Réglages machine adaptés aux baskets sans filet de lavage
Sans filet, les réglages du lave-linge compensent en partie l’absence de protection physique. Le programme et la température jouent un rôle direct sur la déformation des matières.
Température et cycle à privilégier
Un lavage à 30 °C sur cycle délicat (ou programme laine) limite le rétrécissement des colles thermosensibles qui maintiennent la semelle. Les baskets en toile et en mesh supportent ce type de cycle sans problème. En revanche, le cuir, le daim et le nubuck ne tolèrent pas l’immersion, quelle que soit la température.
Essorage : la variable la plus critique
L’essorage est le moment où les dégâts se produisent, pour la chaussure comme pour la machine. Désactiver l’essorage protège le tambour et la forme de la basket. Si la machine impose un essorage minimum, le régler au plus bas possible reste préférable à un cycle standard.
Quantité de lessive
Une dose réduite de lessive liquide suffit. Les poudres laissent parfois des résidus blancs dans les coutures ou le mesh. L’adoucissant n’apporte rien sur des matières synthétiques et peut même encrasser les fibres techniques.

Préparation des baskets avant le passage en machine
La préparation compte autant que le cycle de lavage lui-même. Sauter cette étape revient à envoyer de la boue séchée directement dans le filtre de vidange.
- Retirer les lacets et les laver séparément (dans la taie d’oreiller ou à la main)

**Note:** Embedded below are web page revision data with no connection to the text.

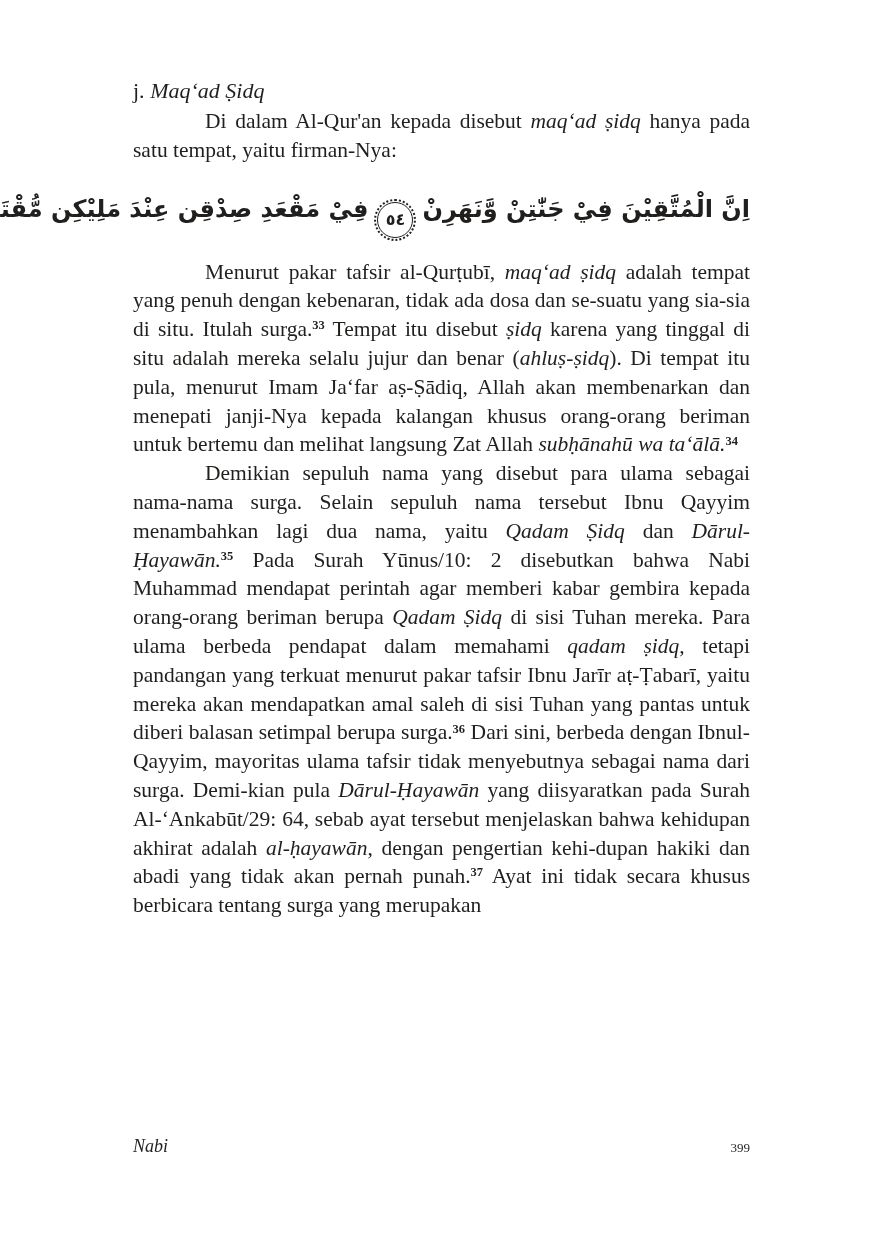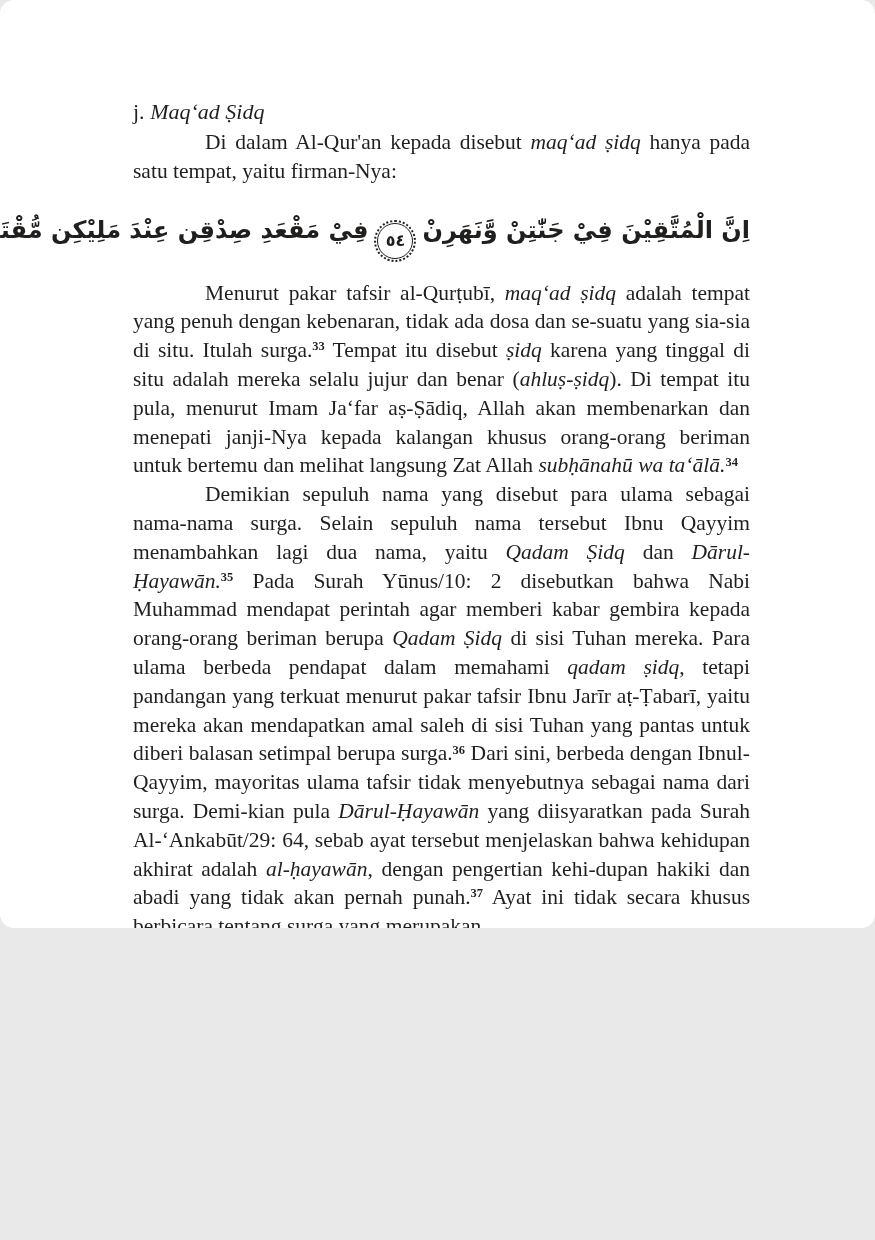--- a/index.html
+++ b/index.html
@@ -14,14 +14,13 @@
   .page{
     position:relative;
     width:875px;
-    height:928px;
+    height:1240px;
     margin:0 auto;
     background:var(--paper);
     color:var(--ink);
     box-sizing:border-box;
-    padding:97px 125px 0 133px;
+    padding:76px 125px 0 133px;
     overflow:hidden;
-    border-radius:14px;
   }
   .section-heading{
     font-size:22px;

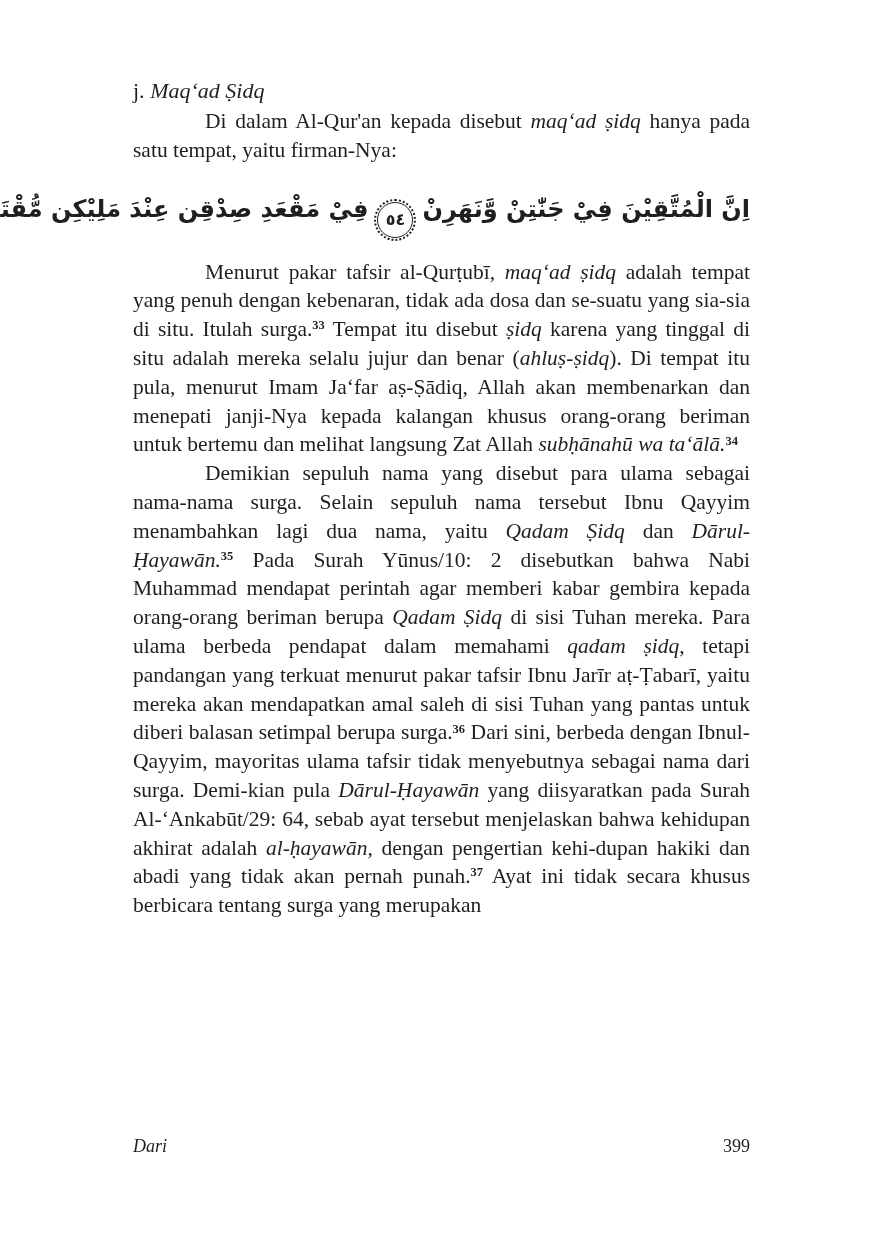--- a/index.html
+++ b/index.html
@@ -114,7 +114,7 @@
   <p class="body-par indent"><span>Demikian sepuluh nama yang disebut para ulama sebagai nama-nama surga. Selain sepuluh nama tersebut Ibnu Qayyim menambahkan lagi dua nama, yaitu </span><em class="seg-italic">Qadam Ṣidq</em><span> dan </span><em class="seg-italic">Dārul-Ḥayawān.</em><sup>35</sup><span> Pada Surah Yūnus/10: 2 disebutkan bahwa Nabi Muhammad mendapat perintah agar memberi kabar gembira kepada orang-orang beriman berupa </span><em class="seg-italic">Qadam Ṣidq</em><span> di sisi Tuhan mereka. Para ulama berbeda pendapat dalam memahami </span><em class="seg-italic">qadam ṣidq</em><span>, tetapi pandangan yang terkuat menurut pakar tafsir Ibnu Jarīr aṭ-Ṭabarī, yaitu mereka akan mendapatkan amal saleh di sisi Tuhan yang pantas untuk diberi balasan setimpal berupa surga.</span><sup>36</sup><span> Dari sini, berbeda dengan Ibnul-Qayyim, mayoritas ulama tafsir tidak menyebutnya sebagai nama dari surga. Demi-kian pula </span><em class="seg-italic">Dārul-Ḥayawān</em><span> yang diisyaratkan pada Surah Al-‘Ankabūt/29: 64, sebab ayat tersebut menjelaskan bahwa kehidupan akhirat adalah </span><em class="seg-italic">al-ḥayawān</em><span>, dengan pengertian kehi-dupan hakiki dan abadi yang tidak akan pernah punah.</span><sup>37</sup><span> Ayat ini tidak secara khusus berbicara tentang surga yang merupakan</span></p>
 
   <footer class="page-footer">
-    <span class="running-title">Dari</span>
+    <span class="running-title">Nabi</span>
     <span class="page-number">399</span>
   </footer>
 

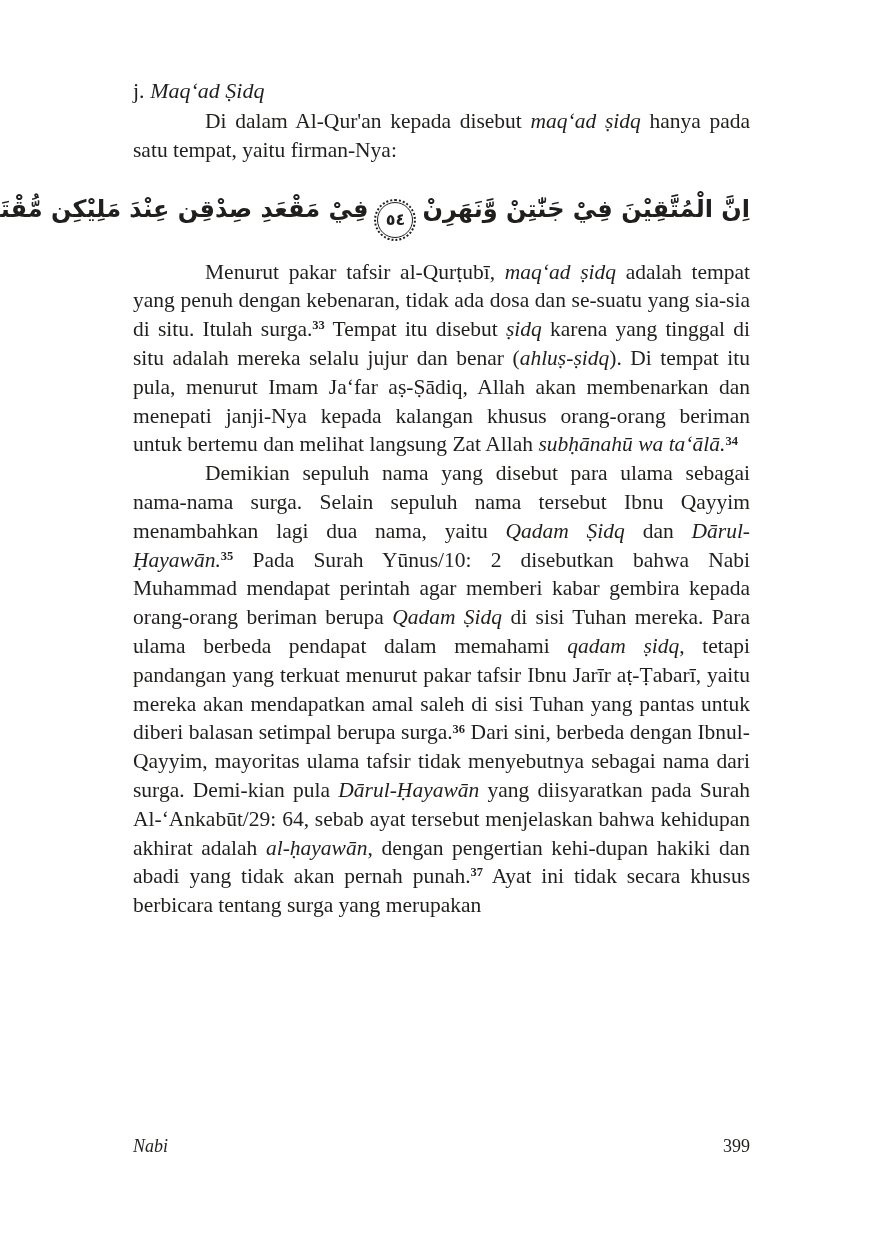--- a/index.html
+++ b/index.html
@@ -92,7 +92,7 @@
     font-size:18px;
   }
   .page-number{
-    font-size:18px;
+    font-size:13px;
   }
 </style>
 </head>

- Retirer les semelles intérieures et les brosser avec un peu de savon de Marseille
- Taper les semelles extérieures l’une contre l’autre au-dessus d’une poubelle pour décoller la terre et les cailloux
- Brosser les résidus de boue séchée avec une brosse à poils durs avant de charger la machine
Les cailloux incrustés dans la semelle peuvent rayer le tambour ou se coincer dans le joint de hublot. Ce nettoyage préalable prend deux minutes et évite un passage chez le réparateur.
Séchage des baskets après un lavage sans essorage
Sans essorage (ou avec un essorage très faible), les baskets sortent gorgées d’eau. Le séchage prend plus de temps qu’après un cycle classique.
Le sèche-linge est à éviter. La chaleur déforme les semelles et décolle les assemblages thermocollés. Le séchage à l’air libre reste la seule méthode qui préserve la structure.
Bourrer les baskets avec du papier journal ou du papier kraft accélère l’absorption de l’humidité intérieure. Changer le papier après quelques heures relance le processus. Placer les chaussures à proximité d’une source d’air (fenêtre ouverte, ventilateur) sans les exposer directement au soleil évite le jaunissement des parties blanches.
Compter un à deux jours de séchage complet selon la matière et la température ambiante. Une basket enfilée encore humide développe rapidement des odeurs liées aux bactéries qui prolifèrent dans un milieu chaud et confiné.
La taie d’oreiller nouée, un essorage désactivé et un brossage préalable des semelles couvrent la majorité des risques. Ce trio de précautions ne remplace pas un filet dédié sur le long terme, mais il permet de passer une paire en machine sans dommage, ni pour la basket, ni pour le lave-linge.